Ao nome de Yahweh está frequentemente associado Sabaoth. Tal título não parece
primitivo, parece remontar ao santuário de Siló e estar vinculado
especialmente à arca. O sentido de Sabaoth
é incerto: talvez, os exércitos de Israel; mais provavelmente, o mundo dos céus
e dos astros. Esse mundo era para os antigos um mundo de seres vivos, e, para
as religiões pagãs, um mundo de deuses. Para Israel, o Deus único dispõe de
todas as potências do universo; subentendendo- se o sentido causativo de yahweh, ele lhes dá a existência.
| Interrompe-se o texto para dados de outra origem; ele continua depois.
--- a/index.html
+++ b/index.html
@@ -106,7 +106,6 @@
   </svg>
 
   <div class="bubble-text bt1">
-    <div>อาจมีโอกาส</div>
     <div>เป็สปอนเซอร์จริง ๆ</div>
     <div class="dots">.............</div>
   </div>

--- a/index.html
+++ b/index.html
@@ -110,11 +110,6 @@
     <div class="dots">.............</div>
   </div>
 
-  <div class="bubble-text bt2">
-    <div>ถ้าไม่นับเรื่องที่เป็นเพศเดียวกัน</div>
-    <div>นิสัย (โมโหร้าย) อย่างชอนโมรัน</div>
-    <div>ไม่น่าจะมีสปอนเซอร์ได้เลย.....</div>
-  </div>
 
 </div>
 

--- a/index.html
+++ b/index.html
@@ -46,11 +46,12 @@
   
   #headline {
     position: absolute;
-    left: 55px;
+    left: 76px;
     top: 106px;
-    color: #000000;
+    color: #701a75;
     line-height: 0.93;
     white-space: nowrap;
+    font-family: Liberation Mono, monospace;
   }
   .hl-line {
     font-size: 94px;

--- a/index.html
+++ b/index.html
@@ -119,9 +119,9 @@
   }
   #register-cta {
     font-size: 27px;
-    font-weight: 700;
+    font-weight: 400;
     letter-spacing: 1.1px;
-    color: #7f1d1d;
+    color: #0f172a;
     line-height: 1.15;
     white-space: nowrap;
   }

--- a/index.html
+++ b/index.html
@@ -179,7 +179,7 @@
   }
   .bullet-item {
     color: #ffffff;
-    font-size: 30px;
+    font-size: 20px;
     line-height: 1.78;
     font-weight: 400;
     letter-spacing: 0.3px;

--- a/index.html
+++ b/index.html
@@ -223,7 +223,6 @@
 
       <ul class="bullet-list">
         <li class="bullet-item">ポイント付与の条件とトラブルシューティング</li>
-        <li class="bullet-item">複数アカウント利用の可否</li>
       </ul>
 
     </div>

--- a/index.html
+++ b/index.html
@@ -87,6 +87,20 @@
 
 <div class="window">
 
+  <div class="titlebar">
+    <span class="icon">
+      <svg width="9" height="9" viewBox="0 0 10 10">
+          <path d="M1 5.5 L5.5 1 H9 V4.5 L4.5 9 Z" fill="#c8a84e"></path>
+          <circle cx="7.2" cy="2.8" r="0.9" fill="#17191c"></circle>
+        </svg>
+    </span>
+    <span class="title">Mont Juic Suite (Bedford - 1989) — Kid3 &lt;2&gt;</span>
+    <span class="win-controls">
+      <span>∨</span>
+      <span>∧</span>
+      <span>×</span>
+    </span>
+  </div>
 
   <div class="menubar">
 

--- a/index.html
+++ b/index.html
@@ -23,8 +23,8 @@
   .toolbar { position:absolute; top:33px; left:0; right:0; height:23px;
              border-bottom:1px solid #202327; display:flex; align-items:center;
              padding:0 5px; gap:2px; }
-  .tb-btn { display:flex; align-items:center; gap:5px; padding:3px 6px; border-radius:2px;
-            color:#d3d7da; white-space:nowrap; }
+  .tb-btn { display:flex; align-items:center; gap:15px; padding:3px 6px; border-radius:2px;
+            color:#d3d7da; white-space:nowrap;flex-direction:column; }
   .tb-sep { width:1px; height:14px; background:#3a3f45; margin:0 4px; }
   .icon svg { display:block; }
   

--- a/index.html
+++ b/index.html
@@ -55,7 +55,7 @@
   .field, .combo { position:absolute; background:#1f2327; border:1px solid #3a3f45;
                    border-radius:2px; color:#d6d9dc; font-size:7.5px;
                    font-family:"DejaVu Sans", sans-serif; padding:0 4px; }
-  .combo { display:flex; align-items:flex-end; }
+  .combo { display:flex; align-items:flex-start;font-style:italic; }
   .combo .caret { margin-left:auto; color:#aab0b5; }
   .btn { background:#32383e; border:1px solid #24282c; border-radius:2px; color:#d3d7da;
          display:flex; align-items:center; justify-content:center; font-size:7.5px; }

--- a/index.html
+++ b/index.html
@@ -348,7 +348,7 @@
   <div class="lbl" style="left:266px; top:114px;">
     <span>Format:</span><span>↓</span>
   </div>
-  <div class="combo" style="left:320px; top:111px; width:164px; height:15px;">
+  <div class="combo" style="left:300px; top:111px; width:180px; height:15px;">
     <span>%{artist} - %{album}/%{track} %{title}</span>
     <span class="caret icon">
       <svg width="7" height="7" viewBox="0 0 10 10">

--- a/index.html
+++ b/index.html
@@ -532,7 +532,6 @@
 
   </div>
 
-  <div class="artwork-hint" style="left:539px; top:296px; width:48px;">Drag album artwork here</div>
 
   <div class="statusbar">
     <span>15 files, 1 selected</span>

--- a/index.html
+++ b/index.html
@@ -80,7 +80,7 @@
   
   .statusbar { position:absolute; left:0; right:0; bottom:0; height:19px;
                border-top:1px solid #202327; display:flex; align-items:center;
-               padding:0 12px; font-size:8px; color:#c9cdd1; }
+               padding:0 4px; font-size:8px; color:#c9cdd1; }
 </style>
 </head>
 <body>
Entre o exílio e Cristo, por um respeito mais formalista os
antigos israelitas para evitarem profanações pagãs cessaram de pronunciar o
nome de Javé, eles continuaram a
escrever as quatro consoantes do tetragrama sagrado YHWH, mas intercalando as
vogais do nome que pronunciavam em lugar de Yahweh,
Adonai, o Senhor. Essas vogais a-o-a deram
a forma Yehowah, puramente
artificial, doe onde veio o Jehová das antigas traduções em nossa língua. A
tradução da LXX, Kyrios, corresponde
ao uso de Adonai. Através dessas
equivalências e traduções, se o nome de Javé
materialmente desapareceu, sua personalidade era por demais real, demais
independente de todos os nomes possíveis, para que esse desaparecimento a
afetasse. E em Jesus Cristo, Deus não se dá mais a conhecer através de um nome,
e sim através daquele que está acima de todo nome.